A woman accused of breaking her vow could be acquitted, but it wasn’t easy. Once the culprit was identified, she might literally need a miracle, like carrying water into the temple with a sieve, to prove her innocence.
It was unlawful for a Vestal’s blood to be spilled, but our crafty Roman friends found a way around these prohibitions. They just starved her to death. If a Vestal was found guilty of this heinous crime, she received an all-expense-paid vacation to a small underground chamber.
Here she would enjoy a cozy bed; a lamp; a small portion of bread, water, and a bowl of milk. After a solemn procession through the city, the accused was lowered into the chamber and the entrance sealed with dirt.
Hands were wiped and everyone’s conscience, for some weird reason, was as clean as a whistle. The ironic thing is the Vestal’s dead body remained buried on the perimeter of the city because she was thought to still protect it, even in the afterlife.
Yearly sacrifices were made to the site of her death since it was so darn holy. On a happy note here, evidence points to only 10 convictions of infidelity over the whole course of 1100 years.
After they served their time, Vestals could remain and serve beyond the thirty years. However, they were also free to lead the life of a retired superstar.
By this point, their pockets were pretty well-padded thanks to huge monetary perks and gifts received over the years. On top of that, the girls were entitled to a nice pension from the state.
The completion of their duties meant they could marry if they wanted, and there were certainly those that did. However, change is hard after 30 years of living a luxurious life serving a goddess.
Most women found dedicating time to a mortal man less than spectacular. In fact, Plutarch says they “repented” of their decision. Women will talk, even es-Vestals, so maybe they decided it was better to keep their holy aura rather than experience the drama of married life.
Vesta and her virgins were entwined in the history of Rome until Christianity came and changed everything.

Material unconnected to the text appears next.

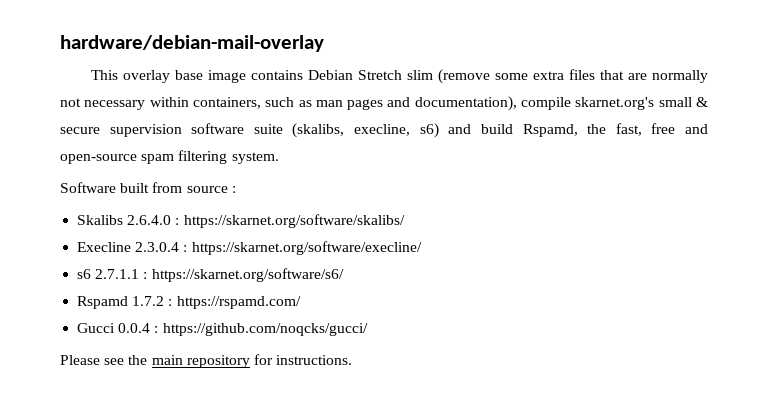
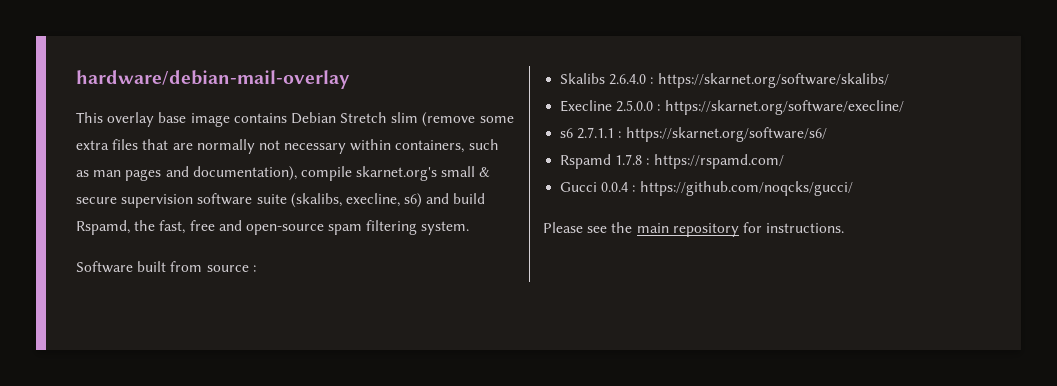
[135,242,180,252] 2.3.0.4 -> [616,100,654,112] 2.5.0.0
[132,296,165,306] 1.7.2 -> [615,154,643,165] 1.7.8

Having lots of gods and goddesses around wasn’t really fashionable anymore. By the end of the fourth century, pagan rites, rituals, traditions, and temples were coming under fire from people like Ambrose of Milan and the legislation of the Emperor Theodosius I.
It was an imperial order in the year 394 that caused the sacred flame of Vesta to be extinguished. The last Chief Vestal was a woman named Coelia Concordia. It is thought she converted to Christianity before her death.
Why didn’t Rhea get buried alive, you ask? Well King Amulius, the guy in charge, was a little nervous about killing her. Sure, Mars might not really have been the dad — but if he was? Well, who wants to take that chance? So, to avoid pissing him off, the king just had her imprisoned.
*Consuls were men of the highest elected political office. Average citizens had to give their horses to the state whenever there was a “need”. The imperial family, high officers, and high priests were the only other exemptions.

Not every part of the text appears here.